And now I’m off to put my head in the lion’s mouth again. This weekend I am going to spend a couple of hours on the radio talking about being a fruitbat. I will be the guest on Newstalk ZB’s Nutters Club , hosted by Mike King.

Nutters logo

It’s a late night talk show that runs from about 11pm Sunday to 1am Monday where a comedian, a psychologist and a guest blather on and take calls about being a bit doolally. The premise of the show is  “Nutters helping other Nutters live at peace with themselves and others, so that we can all lead meaningful lives” – I like that, and hope I can do it justice and not become a nervous blithering idiot. Wish me luck!

Blagged from The Nutters Club facebook page

Blagged from The Nutters Club facebook page



(Now that the book excitement has settled a bit I can finally get around to finishing the blog about our Tasman Bay trip)

Sometimes you can scare the pants off yourself over things.

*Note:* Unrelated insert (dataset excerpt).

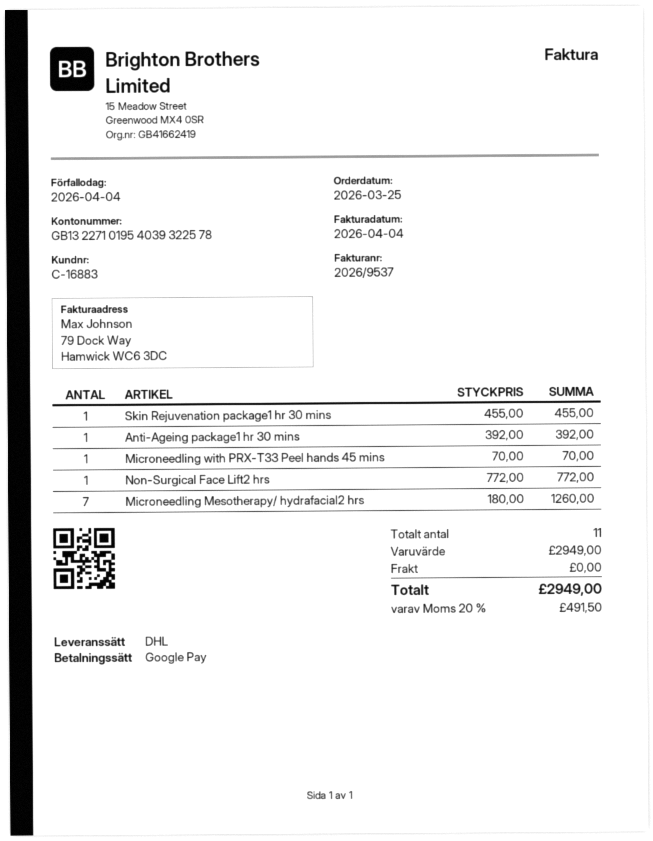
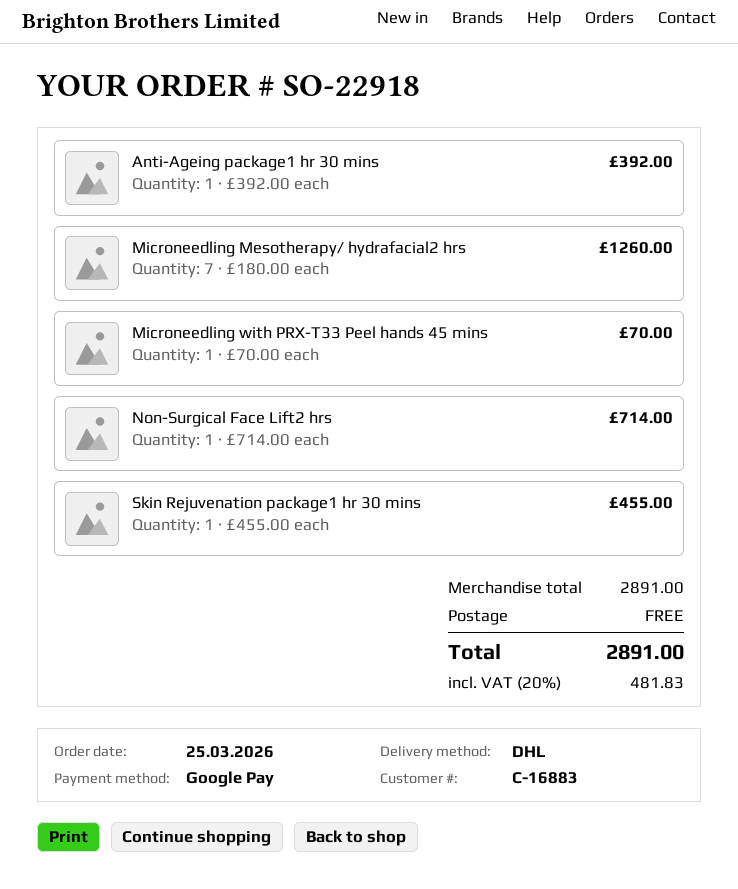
Non-Surgical Face Lift2 hrs: 1 x 772.00 = 772.00 -> 1 x 714.00 = 714.00
subtotal: 2949.00 -> 2891.00
tax: 20% = 491.50 -> 20% = 481.83
total: 2949.00 -> 2891.00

They build up as big bogies in your mind and you freak yourself out over them, regardless of how much logic tells you they aren’t an issue.

Other times you don’t bat an eyelid at something and it comes to bite you on the bum.

Both those things happened on the way to Nelson.

Scary thing number 1 was Cyclone Pam, which was due to pass near New Zealand. Despite the fact that I was repeatedly assured it would come nowhere near where we were I managed to wind myself up about it.

I call it ‘getting the flutteries’ – not to belittle the anxiety, but to give it a little less power. “I’m having a fluttery” sounds a lot friendlier than “My heart is trying to eat its way out through my throat”  – and making it that little bit smaller, makes it a little easier to cope.

Sure enough, despite the flutteries, the worst thing that happened was we were held up for a few days in the Sounds – and that is something I am not going to complain about given what happened in Vanuatu.

The Ni-vans were some of the loveliest, most welcoming people we met in the islands and it was heartbreaking to see their homes and livelihoods destroyed. There are a lot of relief efforts and fundraising going on and I sincerely hope the support is getting to the people who need it most.

Waiting for Pam to blow over - Bay of Many Coves

Waiting for Pam to blow over – Bay of Many Coves

Scary thing number 2 was travelling through French Pass. French Pass (or Te Aumiti) is a narrow stretch of water with the dubious distinction of having the fastest tidal flows in New Zealand (up to 8 knots). Apparently when the tide changes the current can be strong enough to stun fish. Paddy tells a story about people dropping 44 gallon drums into the pass from D’Urville Island, just to watch them get sucked down and spat back out like sky rockets. If that’s not scary enough, it also has whirlpools. Yes, whirlpools.



This is why when travelling through the pass you have to get your timing absolutely perfect. You need to make sure you enter at slack tide when the current is at its weakest and that way you only get pushed about a little bit.

We’d done it before successfully, but that didn’t stop me freaking myself out over it. And, as with the cyclone, nothing happened. It was a little unnerving feeling 18 odd tonnes of steel being pushed about like a feather in the wind, but we crossed without incident.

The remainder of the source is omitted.